Entrevue avec Peter Niggli, directeur de la Communauté de travail des œuvres d'entraides suisses
Vers un impérialisme libéral ? « Changer la mondialisation pour qu'elle devienne humaine »
22/11/2004
- Opinión
L'échec du modèle néolibéral dominant, « dont les résultats
sont lamentables », est un fait. C'est là l'un des thèmes
essentiels du livre que vient de publier Peter Niggli,
directeur de la Communauté de travail, plate-forme qui
regroupe les œuvres d'entraides suisses les plus
importantes. L'ouvrage, paru sous le titre « La
mondialisation… et après. Quel développement au XXIème
siècle ? », est le fruit d'une longue réflexion collective.
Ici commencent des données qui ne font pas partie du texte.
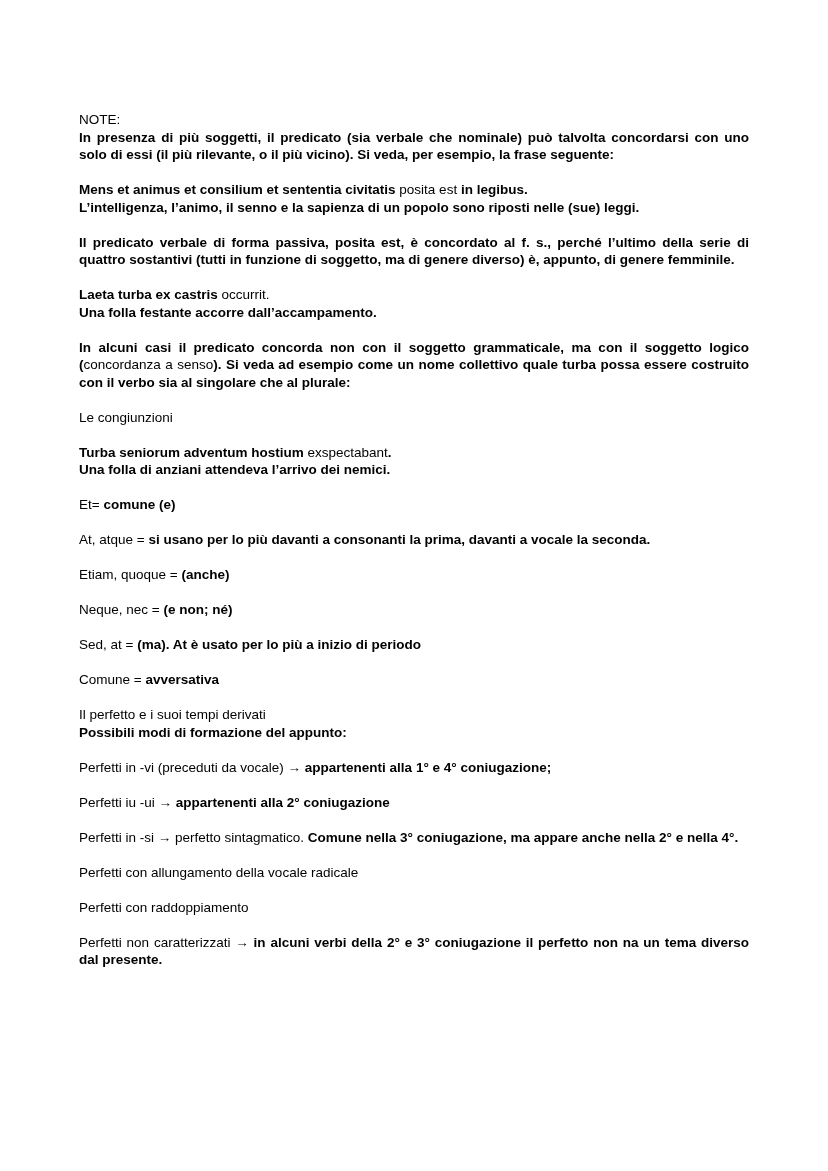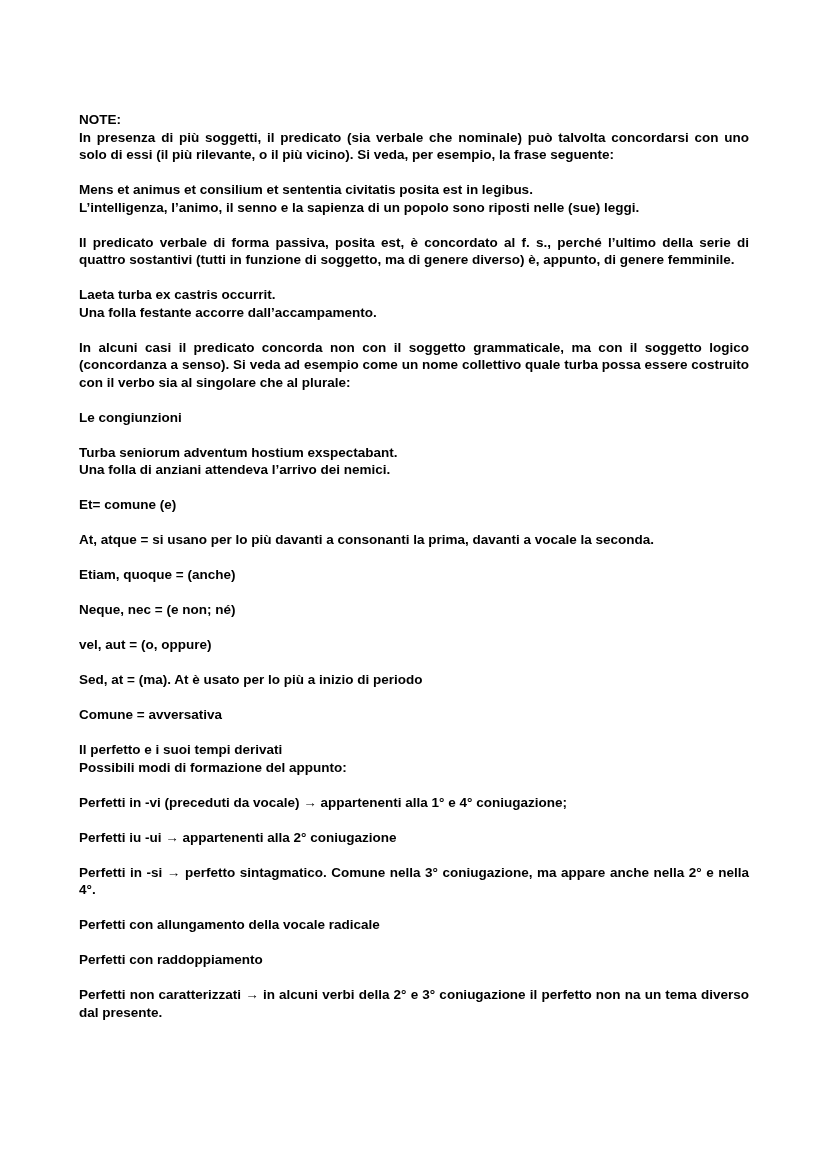"NOTE:" span.bold { font-weight: 700 -> 400 }
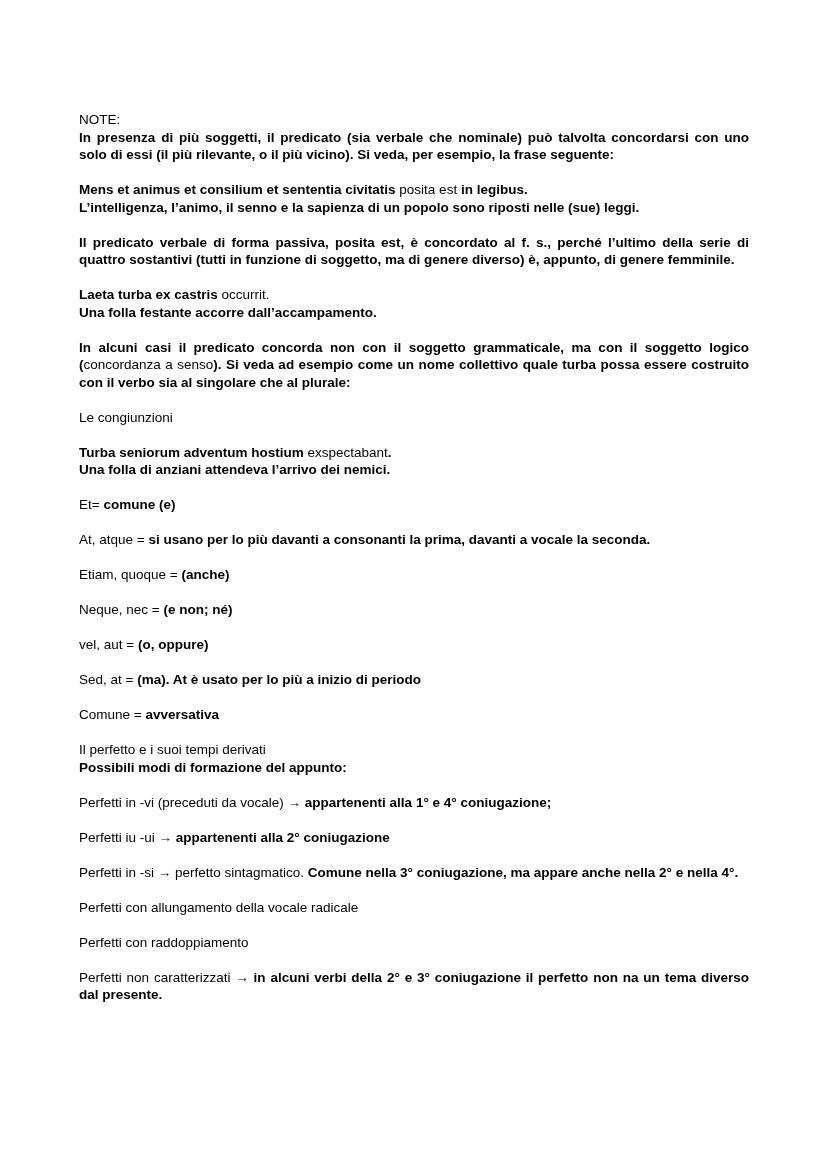"vel, aut = (o, oppure)" p.para { html: <p><span>vel, aut =</span><span> (o, oppure)</span></p> -> none }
Traduisant le malaise d'importants secteurs de la société
civile européenne, il fait l'effet d'une petite bombe dans
un panorama suisse assez conservateur, bien que le
remplacement du système n'y soit pas envisagé. Critiquant
« l'impérialisme libéral», la nouvelle proposition des
élites qui fait actuellement l'objet d'un débat important,
il propose des solutions viables pour changer de cap.L'IMPÉRIALISME LIBÉRAL
Q : L'un des points importants de votre livre est la
critique de la stratégie des élites au pouvoir dans le monde
après l'attentat contre les Tours jumelles, le 11 septembre
2001. Pouvez-vous nous en parler ?
R : Depuis le 11 septembre, on observe une attitude assez
répandue parmi les groupes au pouvoir dans les pays
industrialisés. Ils se sentent menacés, cernés par des
ennemis dont les motivations ne seraient pas rationnelles et
donc incompréhensibles. Pour eux, le chaos règne de plus en
plus dans les périphéries du monde, et le recours aux
instruments normaux comme la diplomatie, la négociation et
la coopération internationale n'est plus de mise. Ils
pensent que « remettre de l'ordre » est la tâche principale
des années à venir. Dans ce cadre, les États-Unis – et les
pays anglo-saxons en général – mènent un débat sur la
nécessité d'un impérialisme nouveau, qualifié de «libéral»,
c'est-à-dire respectueux des libertés, de la démocratie et
des droits humains. Un tel impérialisme devrait intervenir
dans des régions où les États sont menacés par l'implosion
(comme en Somalie, en Sierra Léone ou au Liberia). Ces Etats
faibles risquent, selon eux, de servir de base pour des
groupes islamistes terroristes.
Q : Rien de très différent de ce qu'ont dû supporter de
nombreux pays du *tiers monde* au cours des dernières
décennies…
R : En effet. Après le 11 septembre, le gouvernement Bush et
ses alliés en Europe ont expliqué que les terroristes
lutteraient contre la démocratie, la liberté et
l'émancipation des femmes, bref contre « notre
civilisation ». On n'a pas voulu admettre que l'action d'Al-
Qaida pourrait constituer une réaction aux interventions
politiques et militaires des Etats Unis. Mais la sympathie
dont les groupes islamistes jouissent dans les pays
islamiques reste incompréhensible sans prendre en compte les
sentiments anti-colonialistes et anti-impérialistes. Penser,
dans une telle situation, à recourir à « l'impérialisme »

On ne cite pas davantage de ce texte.